In the hustle and bustle of commercial and business litigation, clients expect attorneys to work accurately, quickly, and cost efficiently. To meet these expectations, attorneys have a large tool-bag to pull from: experience, prior pleadings, forms, and templates. Careful use of these resources can significantly reduce attorney fees for clients. After all, why reinvent the wheel each case? However, over-reliance can lead to mistakes and potential liability—particularly in the use of broad and boilerplate language.
Consider this: Your client has made a career as an employee and minority shareholder with a computer component manufacturing company, producing individual parts such as hard drives, circuit boards, etc. The scope of the manufacturing operation is limited to the production and distribution of the raw components. After some time, the client decides to sell his interests and start a new company assembling entire computer systems; in other words, put together all the component parts into a functioning product.
As reasonably expected, before agreeing to a purchase of the minority interest, the manufacturing company demands a non-competition clause as part of the exit agreement. Using prior agreements, boilerplate language, and templates as a guide, the parties incorporate the following language:
[Client] shall not solicit, induce, influence or attempting to solicit, induce, or influence any customer or client of the company or otherwise divert or attempt to divert from the company any business whatsoever or interfere with any business relationship between the company and any person.
Given that the client is interested in starting up a computer assembly company involving an entirely different aspect of the computer manufacturing industry, the language was acceptable. Thus, after selling the interest, the client moves on to develop a successful company, occasionally relying on old manufacturing contacts for assembly work.
Not long after the agreement was entered, the manufacturing company sees a business opportunity and elects to expand its operation into the assembly field. The company now claims that, because it has entered the assembly industry, the client is in violation of the broad language of the non-competition agreement (i.e., the “any customer” or “any business whatsoever” language). The client disagrees and a lawsuit is filed alleging breach of the non-competition agreement. What follows is lengthy and contested litigation over the intent and scope of the agreement, rules of contract construction, limitations on non-competition agreements, and tens of thousands of dollars in legal fees. Final outcome aside, the client has suffered a severe setback to his growing company.
At first glance, what seemed a relatively straightforward non-compete agreement illustrates a much larger point: awareness of the implications of each word, phrase, and paragraph in an agreement. It is a familiar pitfall when using old documents, particularly when a client is on a budget. It comes as no surprise that recycled documents can open the door to unexpected legal challenges.

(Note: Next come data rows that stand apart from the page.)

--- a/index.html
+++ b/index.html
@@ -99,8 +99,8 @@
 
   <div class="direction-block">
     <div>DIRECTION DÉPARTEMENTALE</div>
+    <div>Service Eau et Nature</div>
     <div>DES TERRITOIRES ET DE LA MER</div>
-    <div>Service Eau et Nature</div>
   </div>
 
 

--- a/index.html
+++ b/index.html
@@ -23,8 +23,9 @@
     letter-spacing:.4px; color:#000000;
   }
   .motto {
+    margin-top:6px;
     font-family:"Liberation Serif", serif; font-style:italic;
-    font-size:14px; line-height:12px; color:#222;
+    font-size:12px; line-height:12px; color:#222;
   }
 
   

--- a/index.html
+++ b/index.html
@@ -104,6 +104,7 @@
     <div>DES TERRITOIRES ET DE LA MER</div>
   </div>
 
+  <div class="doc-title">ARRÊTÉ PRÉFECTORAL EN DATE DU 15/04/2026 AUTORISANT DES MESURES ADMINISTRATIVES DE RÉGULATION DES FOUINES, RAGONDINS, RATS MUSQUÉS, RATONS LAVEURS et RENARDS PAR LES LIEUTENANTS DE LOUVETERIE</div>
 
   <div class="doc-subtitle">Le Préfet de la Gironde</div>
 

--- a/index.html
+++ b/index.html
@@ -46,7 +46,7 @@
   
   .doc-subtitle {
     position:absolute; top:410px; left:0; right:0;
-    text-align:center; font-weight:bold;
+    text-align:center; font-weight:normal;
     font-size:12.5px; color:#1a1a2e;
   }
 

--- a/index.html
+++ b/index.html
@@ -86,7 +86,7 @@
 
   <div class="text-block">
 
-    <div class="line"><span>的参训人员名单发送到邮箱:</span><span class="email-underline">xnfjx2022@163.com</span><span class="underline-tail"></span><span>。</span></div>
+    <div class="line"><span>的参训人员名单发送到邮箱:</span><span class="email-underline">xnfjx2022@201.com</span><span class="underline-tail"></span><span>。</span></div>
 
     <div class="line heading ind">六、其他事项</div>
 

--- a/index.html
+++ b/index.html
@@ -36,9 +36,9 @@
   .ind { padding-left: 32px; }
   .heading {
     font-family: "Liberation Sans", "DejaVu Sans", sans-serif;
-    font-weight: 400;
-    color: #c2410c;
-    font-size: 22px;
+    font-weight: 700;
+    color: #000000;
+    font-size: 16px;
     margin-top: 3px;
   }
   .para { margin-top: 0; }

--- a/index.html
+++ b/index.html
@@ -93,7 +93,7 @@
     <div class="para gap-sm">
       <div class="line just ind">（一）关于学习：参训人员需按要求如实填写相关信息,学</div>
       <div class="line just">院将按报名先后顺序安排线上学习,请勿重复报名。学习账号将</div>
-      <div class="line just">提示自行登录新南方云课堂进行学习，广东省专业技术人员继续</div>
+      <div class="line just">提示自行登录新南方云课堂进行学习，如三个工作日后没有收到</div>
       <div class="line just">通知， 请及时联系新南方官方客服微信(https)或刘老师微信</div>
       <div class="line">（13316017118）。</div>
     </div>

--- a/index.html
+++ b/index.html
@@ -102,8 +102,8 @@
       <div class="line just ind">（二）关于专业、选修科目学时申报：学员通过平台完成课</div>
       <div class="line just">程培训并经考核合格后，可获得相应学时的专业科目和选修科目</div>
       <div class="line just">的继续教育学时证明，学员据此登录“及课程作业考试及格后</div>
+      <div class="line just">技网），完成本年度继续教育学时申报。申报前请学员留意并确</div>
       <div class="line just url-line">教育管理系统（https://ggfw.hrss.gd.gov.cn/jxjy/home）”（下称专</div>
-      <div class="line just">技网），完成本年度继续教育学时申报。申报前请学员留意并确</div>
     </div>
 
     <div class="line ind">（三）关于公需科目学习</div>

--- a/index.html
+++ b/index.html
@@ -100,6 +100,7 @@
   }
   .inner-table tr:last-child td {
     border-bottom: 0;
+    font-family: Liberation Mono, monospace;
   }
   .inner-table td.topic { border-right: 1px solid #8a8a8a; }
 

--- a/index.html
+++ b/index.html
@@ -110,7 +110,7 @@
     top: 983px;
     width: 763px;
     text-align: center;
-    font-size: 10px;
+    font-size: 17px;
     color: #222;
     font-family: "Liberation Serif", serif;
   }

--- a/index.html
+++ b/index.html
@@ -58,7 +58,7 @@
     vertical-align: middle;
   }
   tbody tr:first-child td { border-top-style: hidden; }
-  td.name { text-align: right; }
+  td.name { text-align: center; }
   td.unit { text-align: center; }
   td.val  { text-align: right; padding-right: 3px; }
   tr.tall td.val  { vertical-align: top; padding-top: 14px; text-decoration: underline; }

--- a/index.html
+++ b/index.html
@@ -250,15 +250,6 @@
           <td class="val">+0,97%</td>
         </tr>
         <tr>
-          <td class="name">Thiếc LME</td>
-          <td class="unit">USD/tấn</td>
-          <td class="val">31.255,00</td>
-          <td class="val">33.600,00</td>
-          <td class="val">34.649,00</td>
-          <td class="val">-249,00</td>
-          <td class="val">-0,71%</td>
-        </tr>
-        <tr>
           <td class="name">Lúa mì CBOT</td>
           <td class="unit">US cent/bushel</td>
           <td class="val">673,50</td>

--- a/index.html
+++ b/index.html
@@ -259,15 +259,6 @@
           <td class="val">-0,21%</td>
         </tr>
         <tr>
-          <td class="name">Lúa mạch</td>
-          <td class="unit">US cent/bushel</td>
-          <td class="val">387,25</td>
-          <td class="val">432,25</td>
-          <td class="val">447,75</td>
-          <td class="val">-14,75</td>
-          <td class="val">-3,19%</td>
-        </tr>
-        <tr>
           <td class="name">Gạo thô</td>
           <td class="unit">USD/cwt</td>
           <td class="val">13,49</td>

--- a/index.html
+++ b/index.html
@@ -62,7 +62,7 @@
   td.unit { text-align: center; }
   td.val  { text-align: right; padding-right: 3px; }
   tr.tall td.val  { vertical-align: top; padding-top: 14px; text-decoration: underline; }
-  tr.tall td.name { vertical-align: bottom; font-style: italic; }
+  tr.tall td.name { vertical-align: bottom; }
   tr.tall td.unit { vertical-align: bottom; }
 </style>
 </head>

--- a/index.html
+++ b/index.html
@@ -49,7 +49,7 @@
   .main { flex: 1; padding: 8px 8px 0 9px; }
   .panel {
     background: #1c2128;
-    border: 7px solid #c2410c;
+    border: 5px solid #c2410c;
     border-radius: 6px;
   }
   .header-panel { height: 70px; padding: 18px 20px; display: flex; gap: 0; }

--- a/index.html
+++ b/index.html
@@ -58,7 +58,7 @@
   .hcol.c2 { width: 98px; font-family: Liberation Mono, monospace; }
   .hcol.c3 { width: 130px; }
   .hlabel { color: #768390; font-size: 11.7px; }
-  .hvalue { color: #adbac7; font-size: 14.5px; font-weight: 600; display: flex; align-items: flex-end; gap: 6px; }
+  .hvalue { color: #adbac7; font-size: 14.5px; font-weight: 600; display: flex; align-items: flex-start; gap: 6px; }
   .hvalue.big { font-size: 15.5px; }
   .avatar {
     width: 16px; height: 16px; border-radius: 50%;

When preparing non-competition agreements, it is certainly reasonable to look to prior pleadings, forms, or templates for guidance. Many states, bar associations, and other entities have wonderful databases as a starting point. However, simply “plugging and chugging” is insufficient to represent and protect a client’s interests. Failing to consider the details and nuances of a particular case can lead to significant headaches down the line (and, potentially, legal and ethical liability—think ABA Model Rule 1.1: Competence).
Over-reliance on recycled and boilerplate language is not limited to non-competition language. Broad form purchase orders, construction agreements, or other agreements can open the door to unwanted litigation. Even other areas of law are subject to these pitfalls (think reusing old divorce or custody orders). Before signing off on an any contract, take care to consider the following: What language in this agreement could result in litigation? Can any of these issues be resolved with more careful drafting? A yes to either of these questions will save you—and your client—time, money, and frustration.